Exercise goal:
Every record, from first to last, should be written out again exactly.

Information:
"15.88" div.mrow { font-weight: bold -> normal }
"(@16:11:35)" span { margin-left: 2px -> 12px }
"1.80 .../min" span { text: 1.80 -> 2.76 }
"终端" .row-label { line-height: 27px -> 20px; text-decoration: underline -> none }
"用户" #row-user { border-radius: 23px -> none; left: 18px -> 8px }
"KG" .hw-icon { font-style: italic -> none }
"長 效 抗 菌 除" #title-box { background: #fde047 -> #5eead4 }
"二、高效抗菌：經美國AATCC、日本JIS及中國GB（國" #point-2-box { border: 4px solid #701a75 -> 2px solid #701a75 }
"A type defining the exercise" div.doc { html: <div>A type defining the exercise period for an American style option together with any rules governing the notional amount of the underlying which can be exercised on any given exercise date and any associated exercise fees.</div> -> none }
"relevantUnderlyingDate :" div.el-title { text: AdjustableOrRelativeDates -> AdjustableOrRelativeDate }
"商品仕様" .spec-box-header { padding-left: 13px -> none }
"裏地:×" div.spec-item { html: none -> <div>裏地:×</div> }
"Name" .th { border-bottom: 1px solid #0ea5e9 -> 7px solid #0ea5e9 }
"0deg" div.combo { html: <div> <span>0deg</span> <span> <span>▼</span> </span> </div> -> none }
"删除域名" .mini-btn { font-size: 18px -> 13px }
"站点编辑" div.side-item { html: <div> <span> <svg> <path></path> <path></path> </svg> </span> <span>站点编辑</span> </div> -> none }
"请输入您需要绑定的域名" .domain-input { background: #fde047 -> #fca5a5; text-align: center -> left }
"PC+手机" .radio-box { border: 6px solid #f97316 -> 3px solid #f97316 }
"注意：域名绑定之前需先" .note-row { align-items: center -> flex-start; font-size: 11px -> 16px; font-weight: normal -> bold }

Answer below:
"15.88" div.mrow { font-weight: bold -> normal }
"(@16:11:35)" span { margin-left: 2px -> 12px }
"1.80 .../min" span { text: 1.80 -> 2.76 }
"终端" .row-label { line-height: 27px -> 20px; text-decoration: underline -> none }
"用户" #row-user { border-radius: 23px -> none; left: 18px -> 8px }
"KG" .hw-icon { font-style: italic -> none }
"長 效 抗 菌 除" #title-box { background: #fde047 -> #5eead4 }
"二、高效抗菌：經美國AATCC、日本JIS及中國GB（國" #point-2-box { border: 4px solid #701a75 -> 2px solid #701a75 }
"A type defining the exercise" div.doc { html: <div>A type defining the exercise period for an American style option together with any rules governing the notional amount of the underlying which can be exercised on any given exercise date and any associated exercise fees.</div> -> none }
"relevantUnderlyingDate :" div.el-title { text: AdjustableOrRelativeDates -> AdjustableOrRelativeDate }
"商品仕様" .spec-box-header { padding-left: 13px -> none }
"裏地:×" div.spec-item { html: none -> <div>裏地:×</div> }
"Name" .th { border-bottom: 1px solid #0ea5e9 -> 7px solid #0ea5e9 }
"0deg" div.combo { html: <div> <span>0deg</span> <span> <span>▼</span> </span> </div> -> none }
"删除域名" .mini-btn { font-size: 18px -> 13px }
"站点编辑" div.side-item { html: <div> <span> <svg> <path></path> <path></path> </svg> </span> <span>站点编辑</span> </div> -> none }
"请输入您需要绑定的域名" .domain-input { background: #fde047 -> #fca5a5; text-align: center -> left }
"PC+手机" .radio-box { border: 6px solid #f97316 -> 3px solid #f97316 }
"注意：域名绑定之前需先" .note-row { align-items: center -> flex-start; font-size: 11px -> 16px; font-weight: normal -> bold }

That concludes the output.